Already labelled the easiest management entrance exam three days into the test, the Common Management Aptitude Test (CMAT) is inviting mixed reactions from test-takers in Delhi and Mumbai, ranging from delight to distress.

According to candidates both at Delhi and Mumbai, the exam content was easy and the experience smooth due to the presence of good invigilation in their respective centres. “The exam was managed rather well, the authorities made us very comfortable and the instructions given to us were lucid,” Nikita Patki, a final-year BE student at Vidyalankar College, Mumbai, who had her centre at Khalsa College in Matunga area.

Candidates who came to take the test at Era Business School in Dwarka (New Delhi) were offered tea and coffee to help them relax their minds after a gruelling exam’. Ankit Kumar, one of the test takers at the school said that he had appeared for all the management tests for this year and this was the first time a centre had been so generous.
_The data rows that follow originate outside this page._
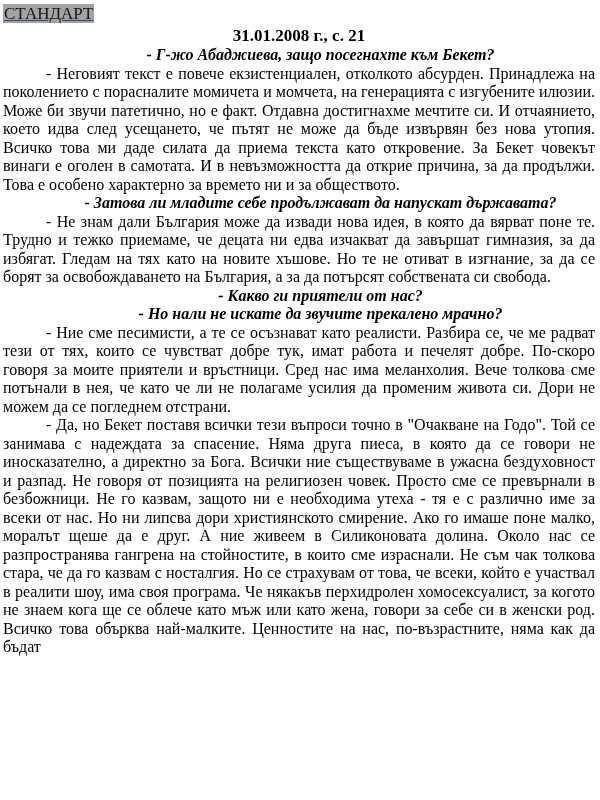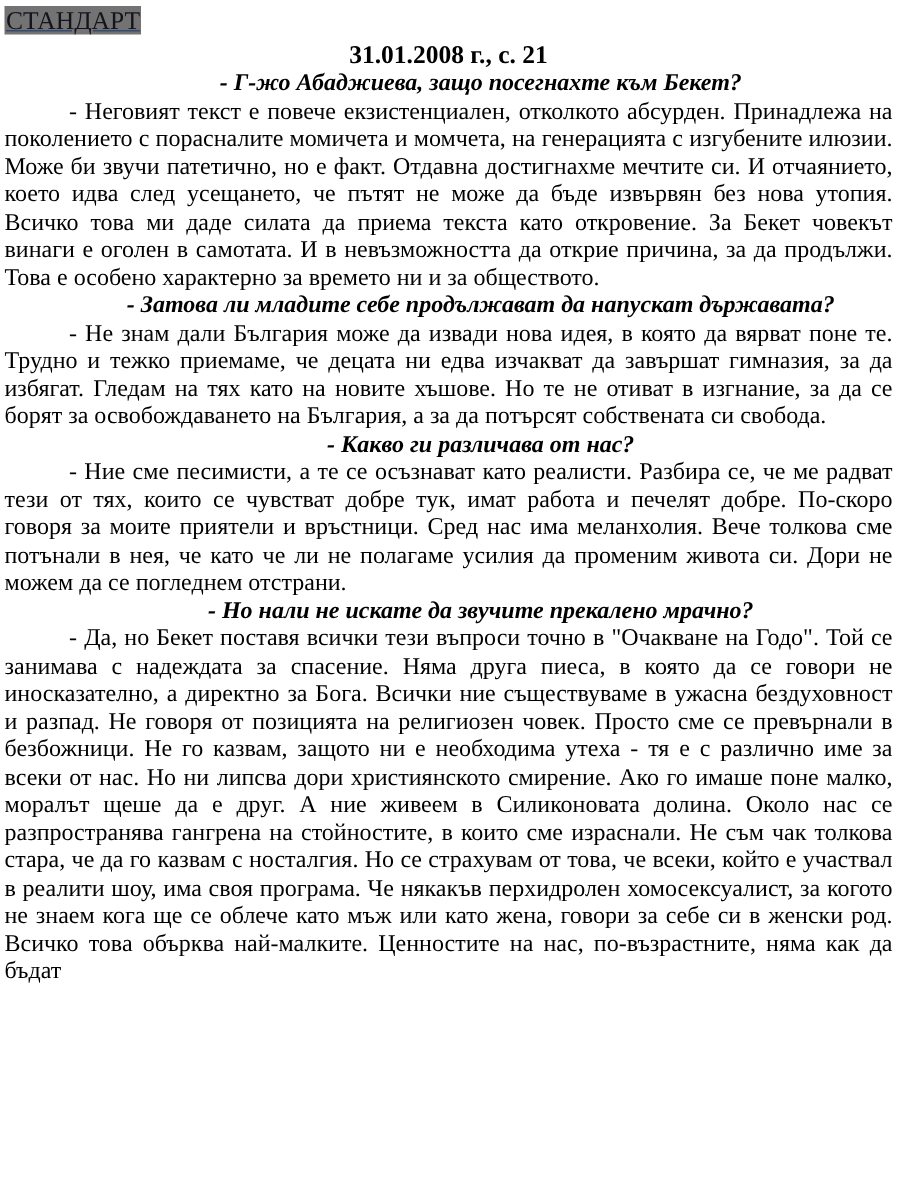"СТАНДАРТ" .source-link { background: #737373 -> #a3a3a3 }
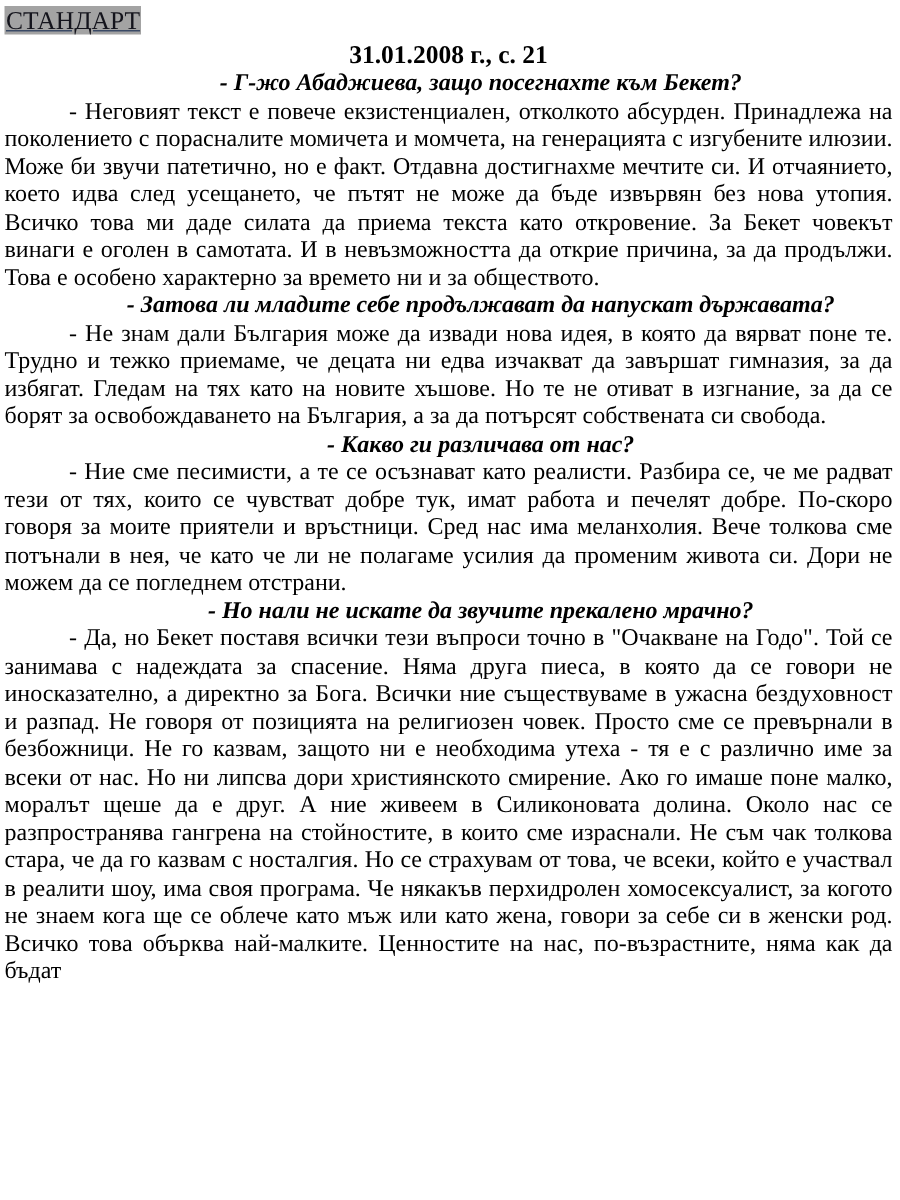"- Какво ги различава от" p.para { text: различава -> приятели }
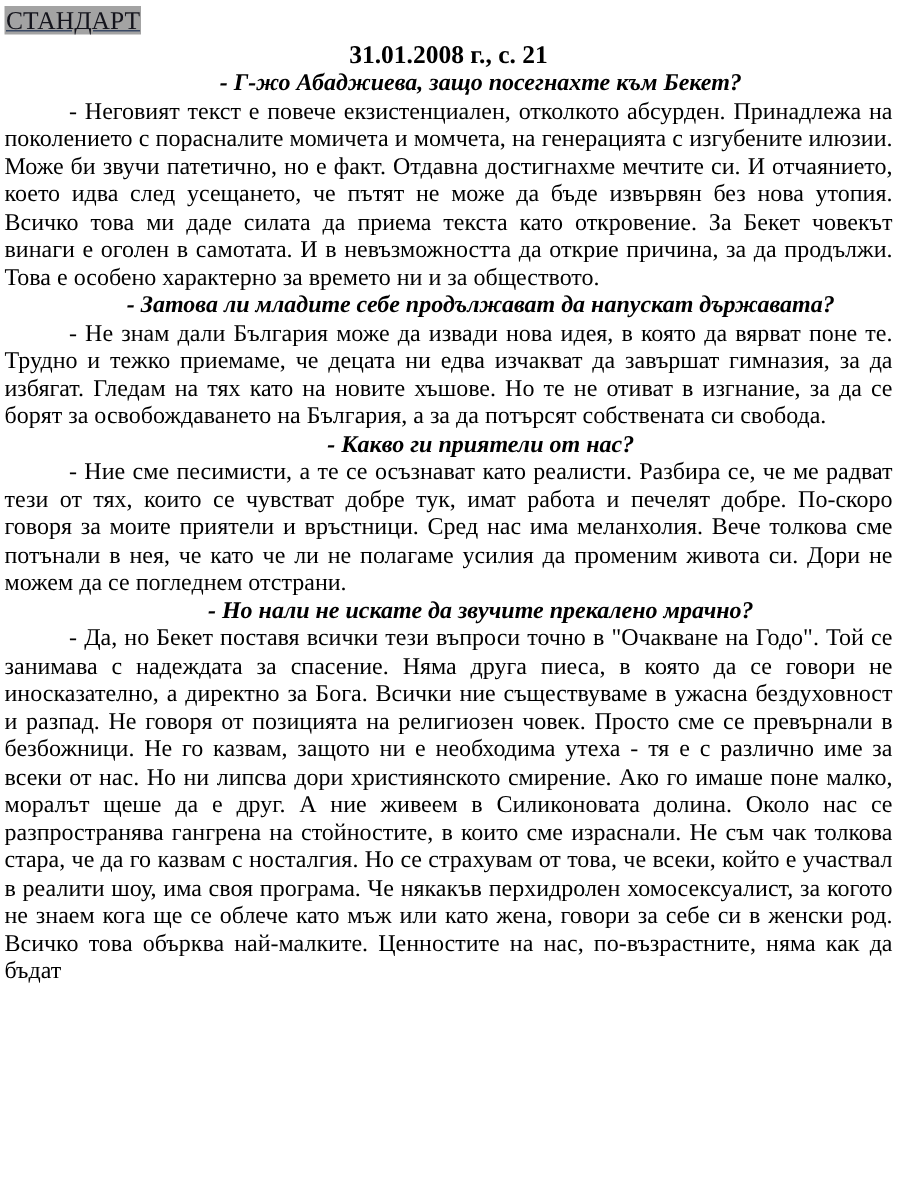"- Ние сме песимисти, а" p.para { order: before "- Но нали не искате" -> after "- Но нали не искате" }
It was unexpected, but when the college authorities told us that we could have refreshments in their canteen to relax our minds, it felt kind of nice, he told PaGaLGuY.

Ankit Shah, a BE final-year student who had appeared for his test at Khalsa College in Mumbai’s Matunga said that at his centre, a couple of candidates had pushed the start button of the computer-based exam before official instructions were issued. However, this was immediately noticed by the invigilators on the spot and action was taken, he said. The candidates were stopped from beginning their test early and were instructed to wait till instructions were issued.

On the other hand, some aspirants had a different story to tell. Rohit Shelar, a final year BBA student had come all the way from Nashik to write the CMAT at the YMT Management College, Navi Mumbai, since there were no CMAT centres in Nashik. He too said that the paper at his centre had started late. It was supposed to start at 9.30 am, but it started at 10 am. In addition, the network link of some computers was also getting frequently disconnected and causing inconvenience to the candidates, he told PaGaLGuY.

Another student who complained about the test infrastructure was Umez Khan, who wrote the CMAT paper in one of the Navi Mumbai centres. According to him, not only did the exam at his centre start late, but constant interruptions by the staff at the centre asking the candidates to hurry up and finish the exam made for a lot of disturbance. In the last ten minutes of the paper, some invigilators actually came and sat beside us in order to make us hurry up and finish the test, so that the second slot could start on time. This really distracted a lot of us, he said.

Candidates at both Mumbai and Delhi were unanimous that the days question papers did not have any mistakes. But Prachi Verma, a software engineer said, “There were a few grammatical and printing errors in the quant section. Words like ‘are’ were missing from sentences, which made it difficult to comprehend the question statement correctly,” she said.